◆ **Exercise goal**
Give the lines below again exactly, starting with the line that holds "(99, 145) none" and going on through the line that holds "[491,197,639,212] (Disponibles en".

◆ **Data**
--- START ---

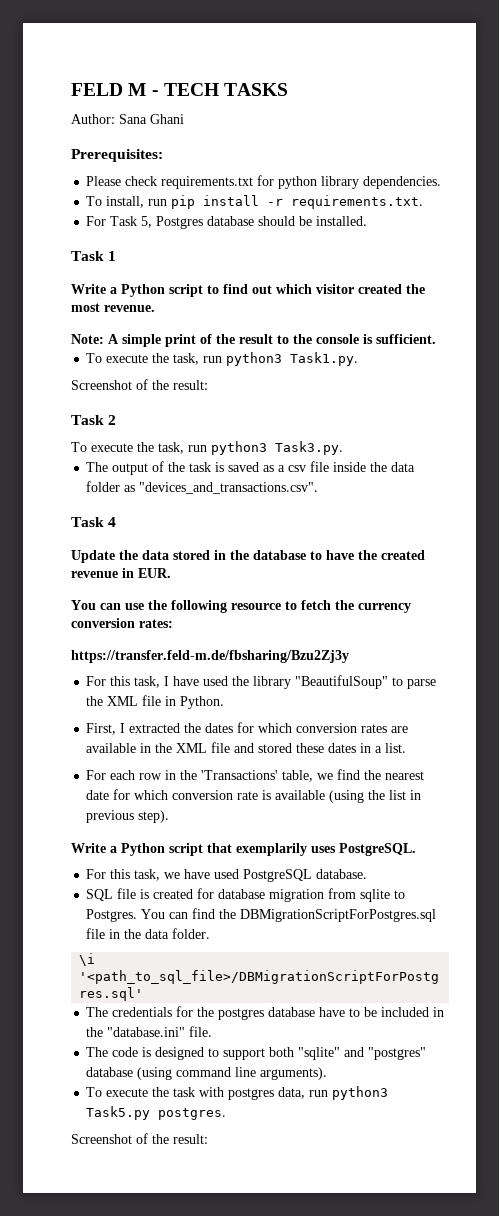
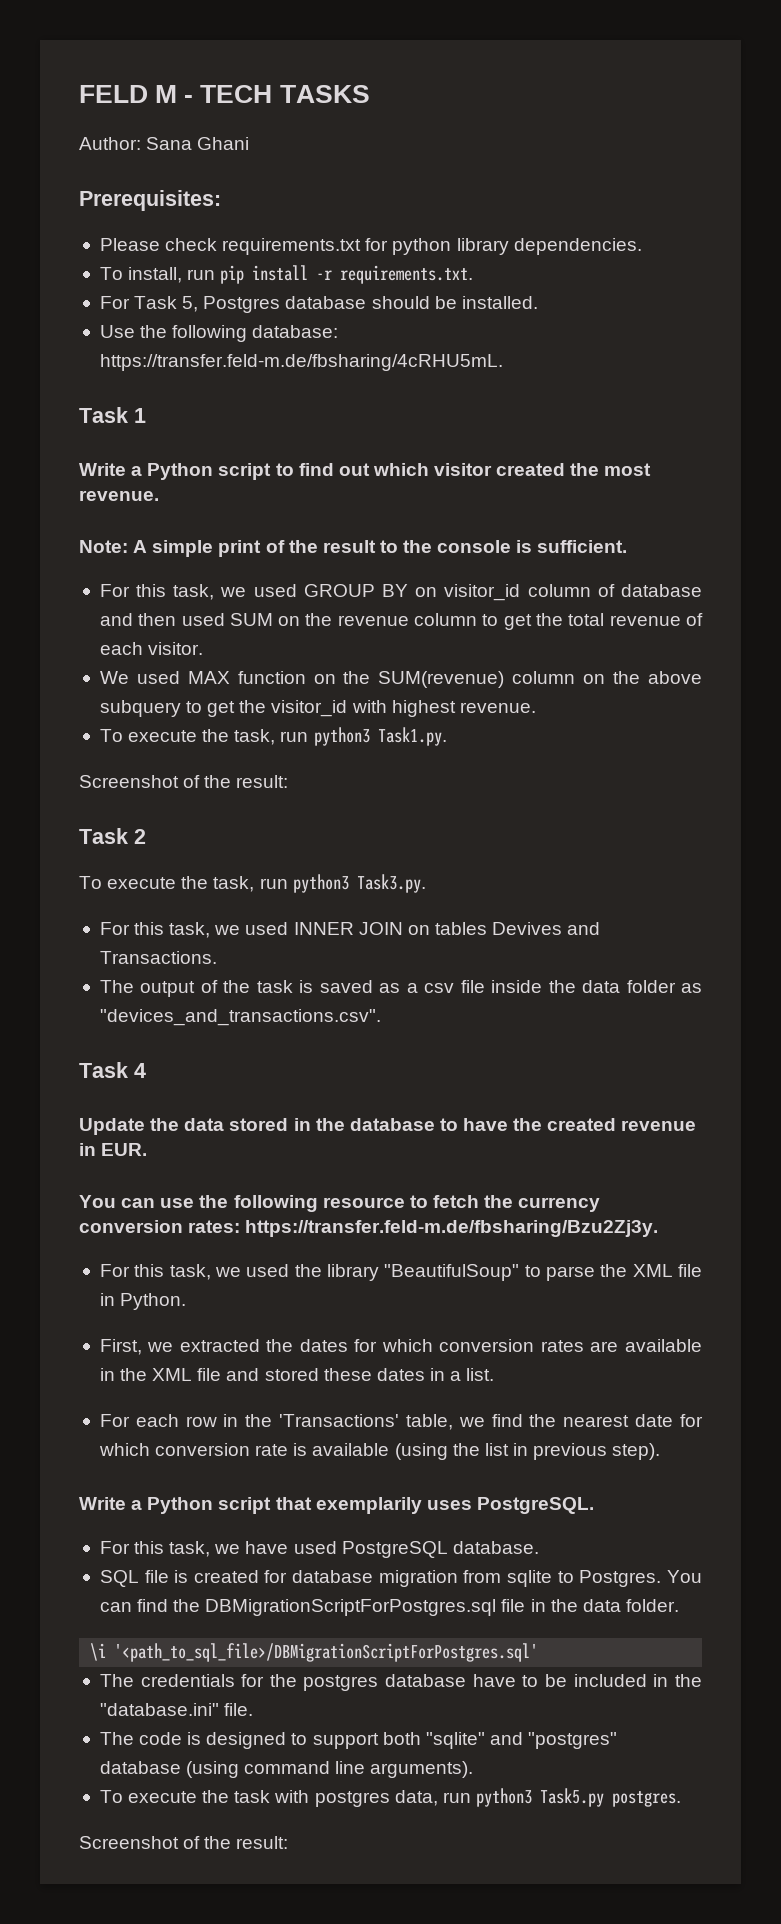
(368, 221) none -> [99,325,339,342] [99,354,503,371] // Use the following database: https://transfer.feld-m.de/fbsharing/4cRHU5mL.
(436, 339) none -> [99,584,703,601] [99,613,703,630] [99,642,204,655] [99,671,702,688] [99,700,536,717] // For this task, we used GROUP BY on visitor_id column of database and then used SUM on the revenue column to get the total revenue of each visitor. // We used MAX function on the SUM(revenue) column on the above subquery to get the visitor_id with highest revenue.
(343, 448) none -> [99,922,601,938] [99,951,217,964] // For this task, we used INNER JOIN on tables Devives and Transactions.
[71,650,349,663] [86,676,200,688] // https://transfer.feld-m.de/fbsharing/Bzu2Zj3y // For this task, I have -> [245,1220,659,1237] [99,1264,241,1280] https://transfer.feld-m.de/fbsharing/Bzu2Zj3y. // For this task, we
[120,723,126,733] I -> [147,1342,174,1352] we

--- END ---
--- START ---

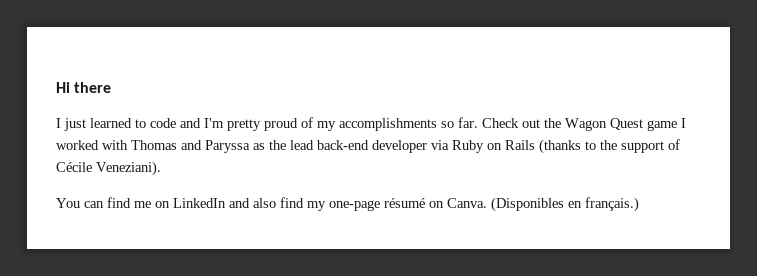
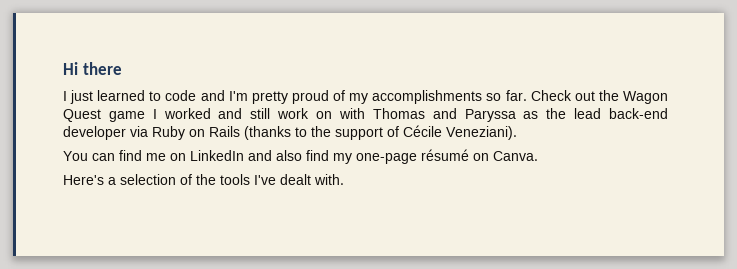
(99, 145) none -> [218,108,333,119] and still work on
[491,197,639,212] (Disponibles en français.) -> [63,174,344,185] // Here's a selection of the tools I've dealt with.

--- END ---
--- START ---

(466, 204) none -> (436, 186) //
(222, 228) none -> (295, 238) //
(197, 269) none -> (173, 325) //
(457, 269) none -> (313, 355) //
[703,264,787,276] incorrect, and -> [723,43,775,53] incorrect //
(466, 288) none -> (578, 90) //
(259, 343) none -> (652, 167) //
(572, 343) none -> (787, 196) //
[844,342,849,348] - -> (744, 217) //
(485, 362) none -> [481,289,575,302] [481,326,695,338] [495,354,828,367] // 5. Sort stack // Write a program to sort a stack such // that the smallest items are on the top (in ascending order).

--- END ---

◆ **Result**
(99, 145) none -> [218,108,333,119] and still work on
[491,197,639,212] (Disponibles en français.) -> [63,174,344,185] // Here's a selection of the tools I've dealt with.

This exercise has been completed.